··· EXTRACTED ENTRIES
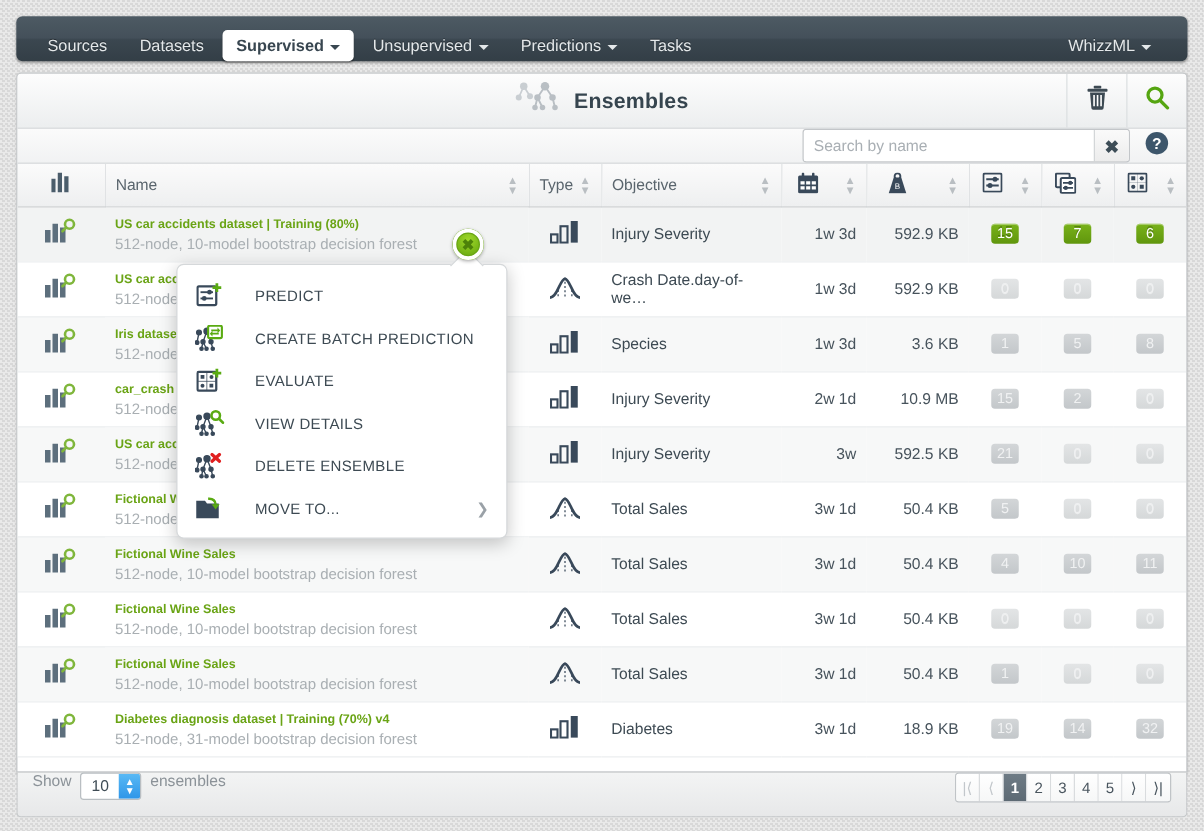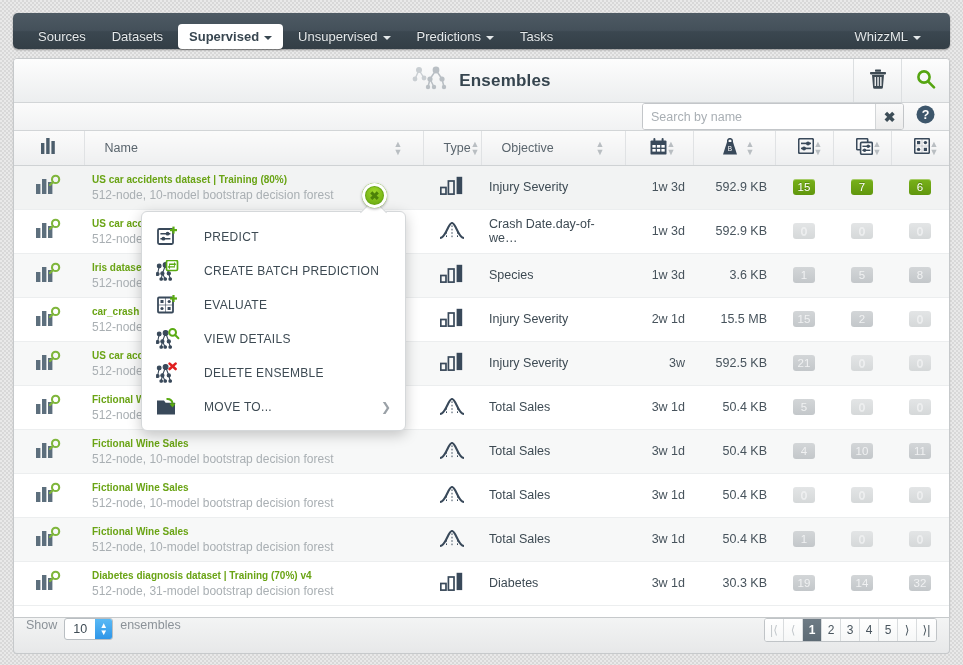"Name" thead th { padding: 0 20px -> 0 8px }
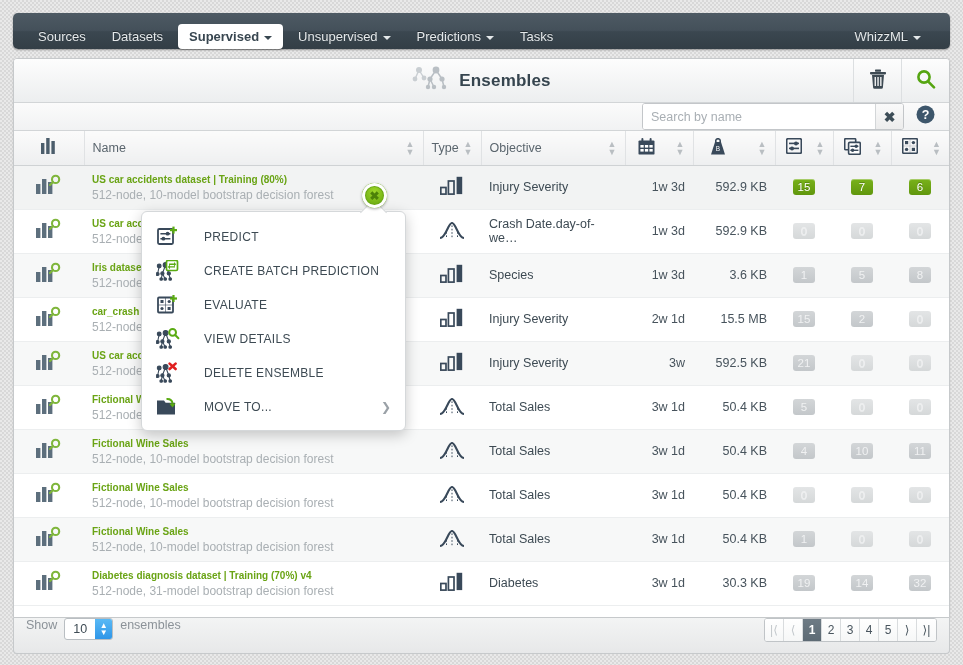"15.5 MB" td.num { text: 15.5 -> 10.9 }
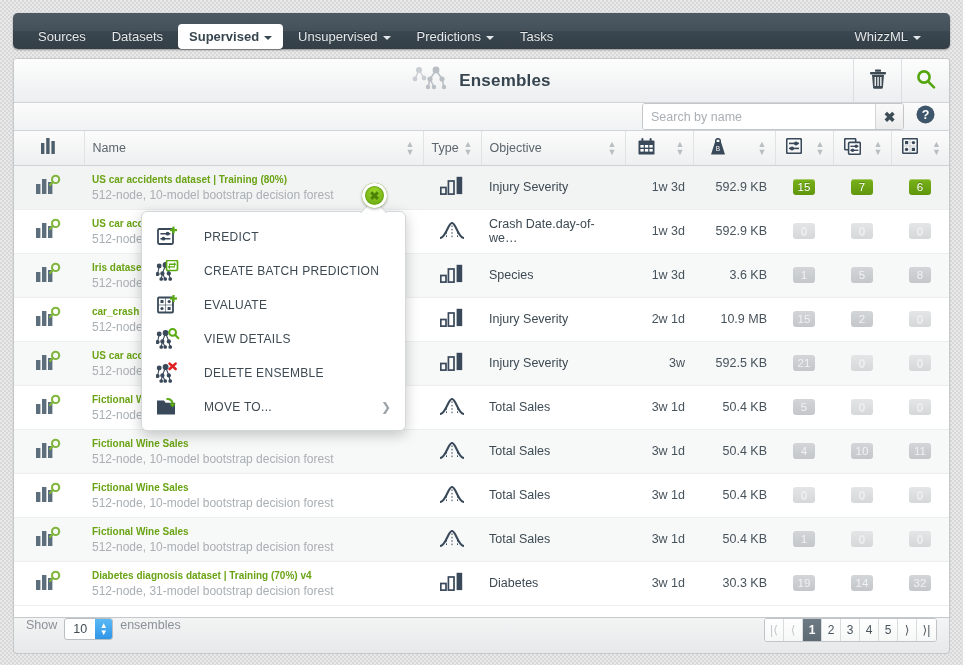"30.3 KB" td.num { text: 30.3 -> 18.9 }
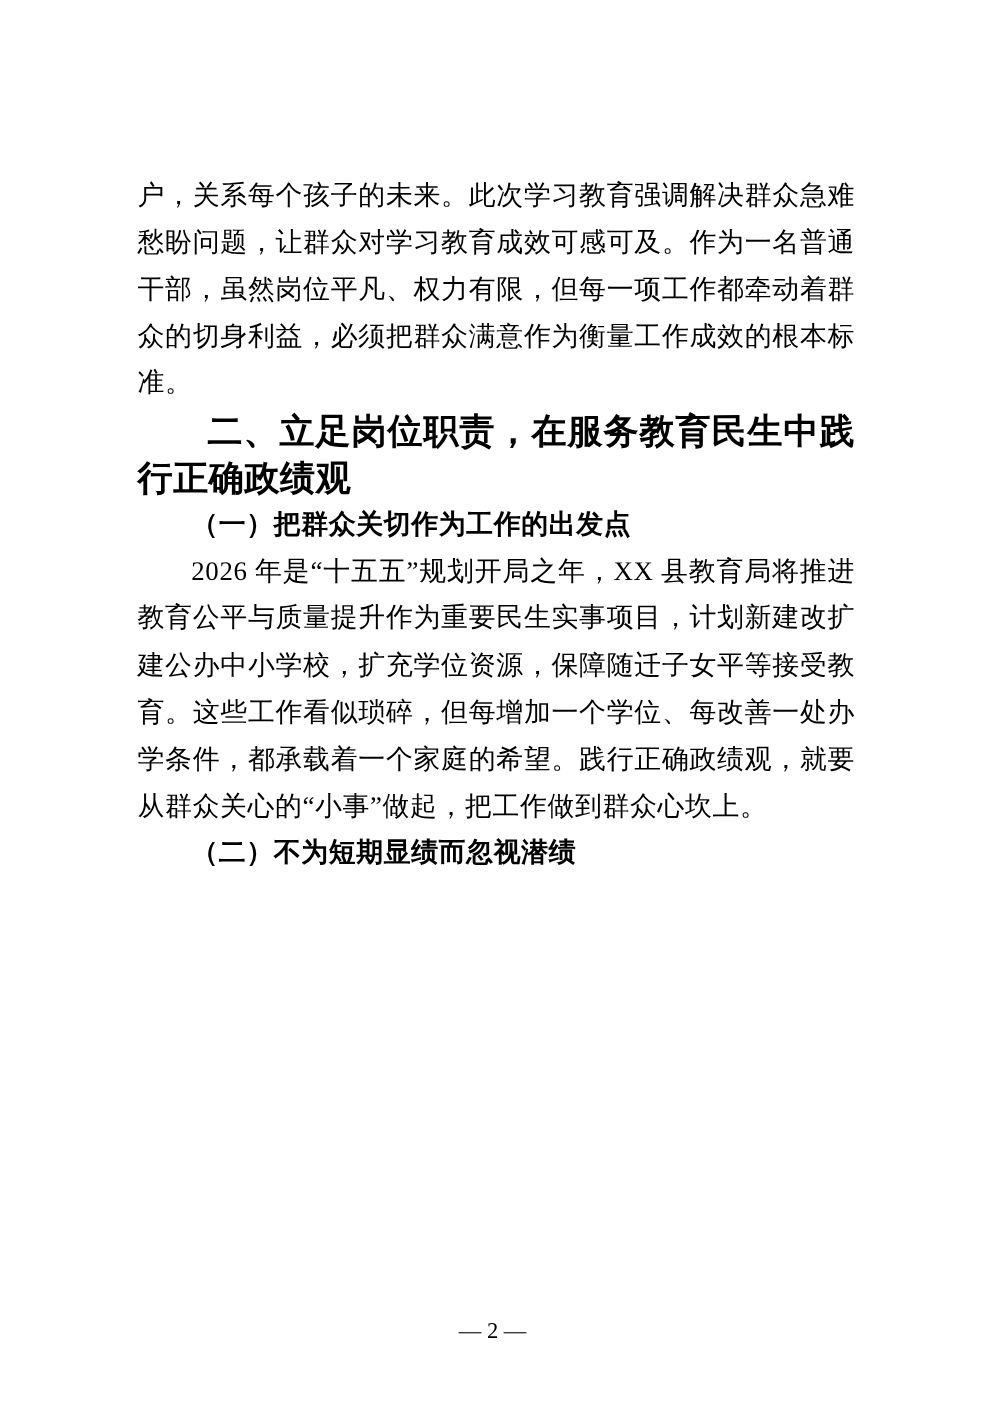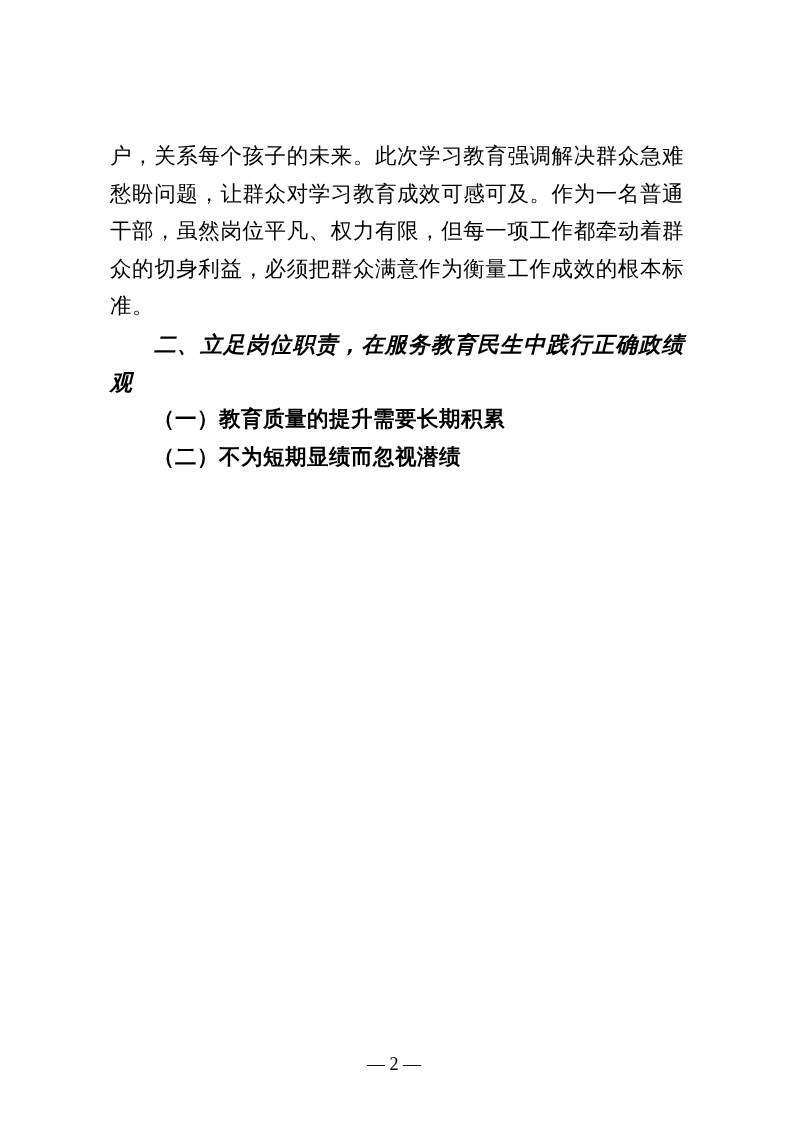"二、立足岗位职责，在服务教育民生中践行正确政绩观" .block.heading1 { font-size: 22px -> 28px; font-style: italic -> none }
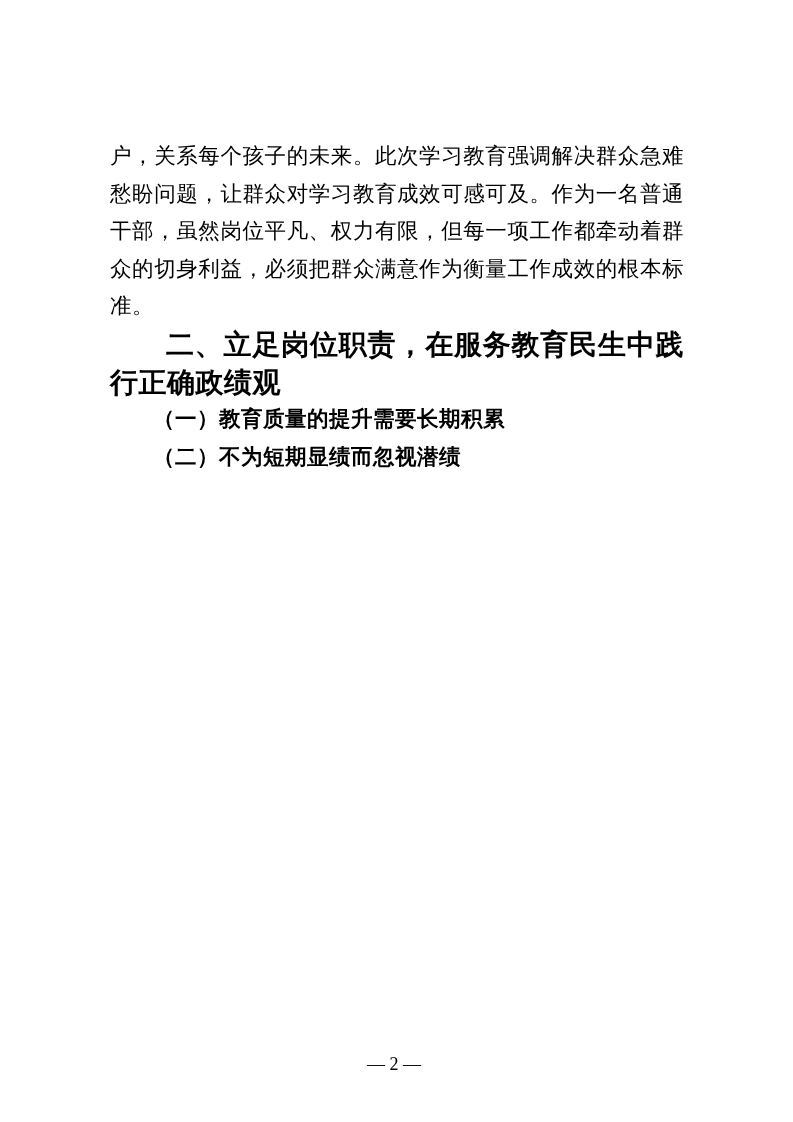"（一）教育质量的提升需要长期积累" p.block { text: 教育质量的提升需要长期积累 -> 把群众关切作为工作的出发点 }
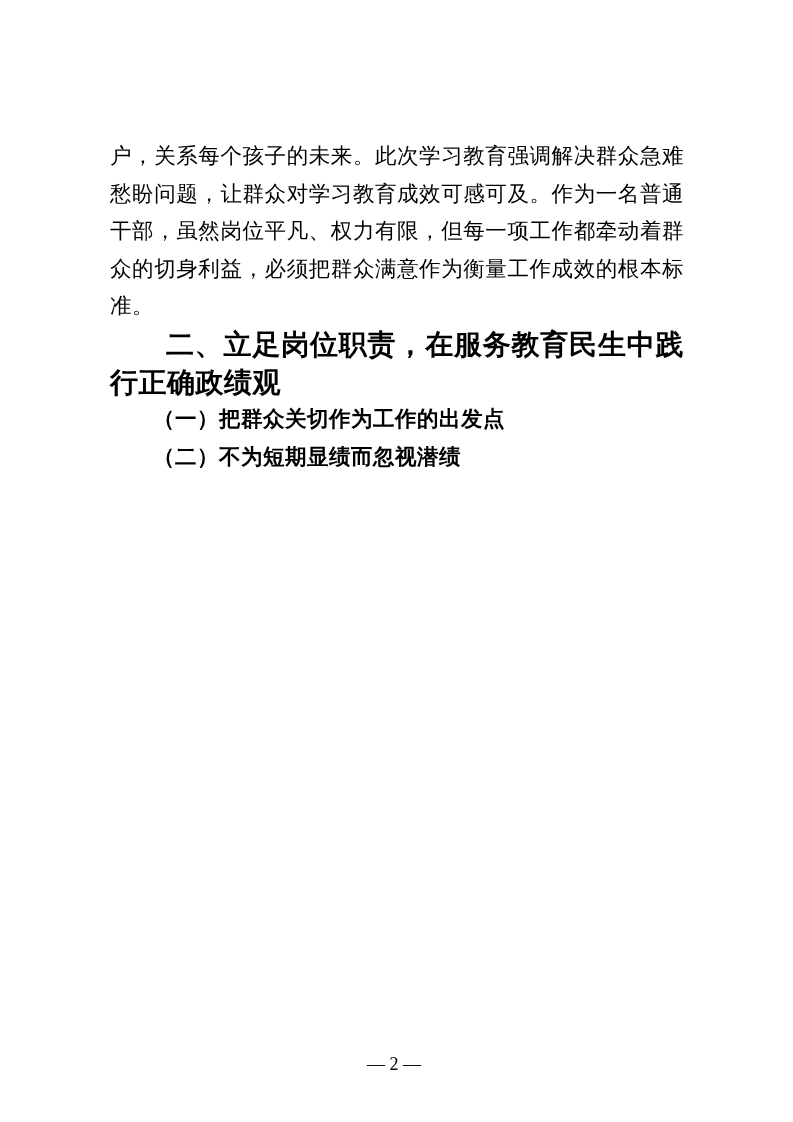"2026 年是“十五五”规划开局之年，XX" p.block { html: none -> <p>2026 年是“十五五”规划开局之年，XX 县教育局将推进教育公平与质量提升作为重要民生实事项目，计划新建改扩建公办中小学校，扩充学位资源，保障随迁子女平等接受教育。这些工作看似琐碎，但每增加一个学位、每改善一处办学条件，都承载着一个家庭的希望。践行正确政绩观，就要从群众关心的“小事”做起，把工作做到群众心坎上。</p> }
······
__TASK__:
From the line containing "text: 15.5 ->" to the last line of the records above, return each line exactly, both ends included, and nothing more. Leave out the pictures.

__RESULT BELOW__:
"15.5 MB" td.num { text: 15.5 -> 10.9 }
"30.3 KB" td.num { text: 30.3 -> 18.9 }
"二、立足岗位职责，在服务教育民生中践行正确政绩观" .block.heading1 { font-size: 22px -> 28px; font-style: italic -> none }
"（一）教育质量的提升需要长期积累" p.block { text: 教育质量的提升需要长期积累 -> 把群众关切作为工作的出发点 }
"2026 年是“十五五”规划开局之年，XX" p.block { html: none -> <p>2026 年是“十五五”规划开局之年，XX 县教育局将推进教育公平与质量提升作为重要民生实事项目，计划新建改扩建公办中小学校，扩充学位资源，保障随迁子女平等接受教育。这些工作看似琐碎，但每增加一个学位、每改善一处办学条件，都承载着一个家庭的希望。践行正确政绩观，就要从群众关心的“小事”做起，把工作做到群众心坎上。</p> }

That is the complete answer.